__Work order__:
Write out, without any change, the lines in the material below that run from the line with "- processes: Observing" through the line with "counter is installed.", both included.

"""

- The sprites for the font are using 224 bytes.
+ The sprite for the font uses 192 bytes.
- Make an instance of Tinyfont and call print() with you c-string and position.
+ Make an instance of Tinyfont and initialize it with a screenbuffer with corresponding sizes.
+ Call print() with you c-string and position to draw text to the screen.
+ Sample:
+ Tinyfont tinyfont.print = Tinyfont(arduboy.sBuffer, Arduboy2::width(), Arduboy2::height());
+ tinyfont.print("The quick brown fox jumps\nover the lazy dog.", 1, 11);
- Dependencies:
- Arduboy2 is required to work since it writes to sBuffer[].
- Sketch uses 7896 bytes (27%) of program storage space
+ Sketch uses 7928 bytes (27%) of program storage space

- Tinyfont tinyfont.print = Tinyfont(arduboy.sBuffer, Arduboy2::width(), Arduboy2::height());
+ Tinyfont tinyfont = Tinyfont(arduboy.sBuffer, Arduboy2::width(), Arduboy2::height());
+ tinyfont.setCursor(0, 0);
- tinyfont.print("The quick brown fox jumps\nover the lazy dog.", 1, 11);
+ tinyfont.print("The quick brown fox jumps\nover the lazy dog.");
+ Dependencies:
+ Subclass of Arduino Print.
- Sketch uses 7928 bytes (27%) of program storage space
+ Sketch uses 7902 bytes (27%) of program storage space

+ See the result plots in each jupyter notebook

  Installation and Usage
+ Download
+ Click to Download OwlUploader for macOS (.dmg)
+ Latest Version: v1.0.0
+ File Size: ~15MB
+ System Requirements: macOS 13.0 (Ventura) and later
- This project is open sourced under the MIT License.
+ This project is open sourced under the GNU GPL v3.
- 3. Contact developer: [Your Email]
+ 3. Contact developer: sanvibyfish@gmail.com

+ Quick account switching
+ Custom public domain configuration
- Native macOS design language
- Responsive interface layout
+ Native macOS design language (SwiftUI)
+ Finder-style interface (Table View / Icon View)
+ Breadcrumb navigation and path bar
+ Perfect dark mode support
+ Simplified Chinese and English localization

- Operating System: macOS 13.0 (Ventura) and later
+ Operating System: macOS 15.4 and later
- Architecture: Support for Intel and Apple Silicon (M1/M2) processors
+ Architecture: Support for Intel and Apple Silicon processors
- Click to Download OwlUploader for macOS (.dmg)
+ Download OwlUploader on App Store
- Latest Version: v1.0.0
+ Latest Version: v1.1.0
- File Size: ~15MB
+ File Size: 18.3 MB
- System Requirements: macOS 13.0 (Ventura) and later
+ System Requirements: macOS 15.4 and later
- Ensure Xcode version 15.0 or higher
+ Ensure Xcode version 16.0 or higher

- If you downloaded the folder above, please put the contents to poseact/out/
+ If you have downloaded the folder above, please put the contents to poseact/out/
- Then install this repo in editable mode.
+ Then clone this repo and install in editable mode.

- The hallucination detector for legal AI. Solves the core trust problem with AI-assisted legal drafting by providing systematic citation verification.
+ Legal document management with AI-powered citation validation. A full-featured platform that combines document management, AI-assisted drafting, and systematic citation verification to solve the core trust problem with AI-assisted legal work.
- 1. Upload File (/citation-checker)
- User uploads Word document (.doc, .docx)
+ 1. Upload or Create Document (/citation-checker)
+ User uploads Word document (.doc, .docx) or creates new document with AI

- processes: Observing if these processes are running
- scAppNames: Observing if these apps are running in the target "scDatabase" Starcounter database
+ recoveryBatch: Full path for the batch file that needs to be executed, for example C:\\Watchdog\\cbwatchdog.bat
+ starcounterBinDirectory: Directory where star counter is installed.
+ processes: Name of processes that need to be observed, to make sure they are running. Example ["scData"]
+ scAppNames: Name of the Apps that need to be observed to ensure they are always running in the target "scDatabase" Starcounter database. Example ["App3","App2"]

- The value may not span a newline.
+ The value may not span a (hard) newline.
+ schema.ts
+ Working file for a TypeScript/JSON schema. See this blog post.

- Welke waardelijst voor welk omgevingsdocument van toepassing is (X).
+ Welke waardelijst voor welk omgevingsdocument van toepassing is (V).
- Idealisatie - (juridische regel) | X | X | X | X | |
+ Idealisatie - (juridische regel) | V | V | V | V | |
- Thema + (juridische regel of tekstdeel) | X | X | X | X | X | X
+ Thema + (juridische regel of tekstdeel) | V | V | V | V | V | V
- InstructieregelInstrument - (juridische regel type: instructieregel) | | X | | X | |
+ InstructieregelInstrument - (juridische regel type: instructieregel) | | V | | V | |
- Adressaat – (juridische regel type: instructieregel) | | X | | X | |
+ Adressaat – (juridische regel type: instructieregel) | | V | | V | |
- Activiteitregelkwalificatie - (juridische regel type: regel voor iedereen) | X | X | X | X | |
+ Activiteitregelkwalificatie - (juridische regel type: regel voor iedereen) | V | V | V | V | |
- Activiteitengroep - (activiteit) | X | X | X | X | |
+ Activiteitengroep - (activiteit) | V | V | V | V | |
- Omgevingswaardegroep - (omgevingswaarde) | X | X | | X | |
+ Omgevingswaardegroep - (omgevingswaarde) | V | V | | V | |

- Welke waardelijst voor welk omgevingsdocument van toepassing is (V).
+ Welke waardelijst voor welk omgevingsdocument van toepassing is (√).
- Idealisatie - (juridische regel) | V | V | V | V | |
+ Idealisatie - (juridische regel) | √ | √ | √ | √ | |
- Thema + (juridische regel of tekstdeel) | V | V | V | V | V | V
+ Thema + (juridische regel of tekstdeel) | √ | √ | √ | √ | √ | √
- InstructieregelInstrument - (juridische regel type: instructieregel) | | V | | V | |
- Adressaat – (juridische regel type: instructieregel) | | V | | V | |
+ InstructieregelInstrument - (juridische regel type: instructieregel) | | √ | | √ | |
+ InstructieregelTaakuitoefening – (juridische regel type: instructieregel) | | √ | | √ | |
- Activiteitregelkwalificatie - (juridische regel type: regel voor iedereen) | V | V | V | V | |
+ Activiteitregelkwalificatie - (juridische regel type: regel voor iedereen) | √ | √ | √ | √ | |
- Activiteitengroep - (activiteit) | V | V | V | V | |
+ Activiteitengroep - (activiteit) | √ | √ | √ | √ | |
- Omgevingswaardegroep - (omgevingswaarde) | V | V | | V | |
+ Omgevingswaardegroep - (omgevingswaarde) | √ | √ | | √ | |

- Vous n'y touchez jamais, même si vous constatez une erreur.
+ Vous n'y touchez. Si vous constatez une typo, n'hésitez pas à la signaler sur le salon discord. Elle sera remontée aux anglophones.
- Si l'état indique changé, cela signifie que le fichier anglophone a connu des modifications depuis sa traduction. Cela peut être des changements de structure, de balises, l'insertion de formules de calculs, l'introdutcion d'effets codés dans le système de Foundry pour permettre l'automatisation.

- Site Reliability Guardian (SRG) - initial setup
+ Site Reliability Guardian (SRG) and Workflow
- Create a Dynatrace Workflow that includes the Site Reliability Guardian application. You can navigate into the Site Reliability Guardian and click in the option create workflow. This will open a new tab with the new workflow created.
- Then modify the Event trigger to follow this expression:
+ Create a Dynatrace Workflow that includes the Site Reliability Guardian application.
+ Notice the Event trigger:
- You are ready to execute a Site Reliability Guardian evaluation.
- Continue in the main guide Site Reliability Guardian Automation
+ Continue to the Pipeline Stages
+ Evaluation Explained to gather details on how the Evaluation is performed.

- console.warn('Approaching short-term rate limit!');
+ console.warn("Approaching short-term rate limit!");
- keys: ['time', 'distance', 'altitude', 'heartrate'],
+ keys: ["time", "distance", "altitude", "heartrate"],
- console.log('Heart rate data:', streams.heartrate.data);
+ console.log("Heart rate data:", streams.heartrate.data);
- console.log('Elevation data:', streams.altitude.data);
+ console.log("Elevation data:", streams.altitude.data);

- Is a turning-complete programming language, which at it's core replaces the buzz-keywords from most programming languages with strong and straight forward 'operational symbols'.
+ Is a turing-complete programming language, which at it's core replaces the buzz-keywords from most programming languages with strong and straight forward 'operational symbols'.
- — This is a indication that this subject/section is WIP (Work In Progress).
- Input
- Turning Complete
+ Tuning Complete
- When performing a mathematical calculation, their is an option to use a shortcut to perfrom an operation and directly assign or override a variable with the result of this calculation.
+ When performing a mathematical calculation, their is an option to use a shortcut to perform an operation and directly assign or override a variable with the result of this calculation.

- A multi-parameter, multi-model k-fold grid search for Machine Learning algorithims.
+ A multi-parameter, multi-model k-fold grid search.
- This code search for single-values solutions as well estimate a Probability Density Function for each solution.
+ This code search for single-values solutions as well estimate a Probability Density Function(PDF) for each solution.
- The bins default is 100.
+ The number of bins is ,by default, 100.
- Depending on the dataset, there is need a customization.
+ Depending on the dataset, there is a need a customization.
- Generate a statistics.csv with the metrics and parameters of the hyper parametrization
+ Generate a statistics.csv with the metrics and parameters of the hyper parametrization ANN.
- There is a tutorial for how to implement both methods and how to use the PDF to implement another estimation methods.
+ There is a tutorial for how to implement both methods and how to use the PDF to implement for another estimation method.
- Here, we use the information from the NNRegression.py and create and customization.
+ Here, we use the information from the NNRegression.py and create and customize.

"""

__Exercise response__:
- processes: Observing if these processes are running
- scAppNames: Observing if these apps are running in the target "scDatabase" Starcounter database
+ recoveryBatch: Full path for the batch file that needs to be executed, for example C:\\Watchdog\\cbwatchdog.bat
+ starcounterBinDirectory: Directory where star counter is installed.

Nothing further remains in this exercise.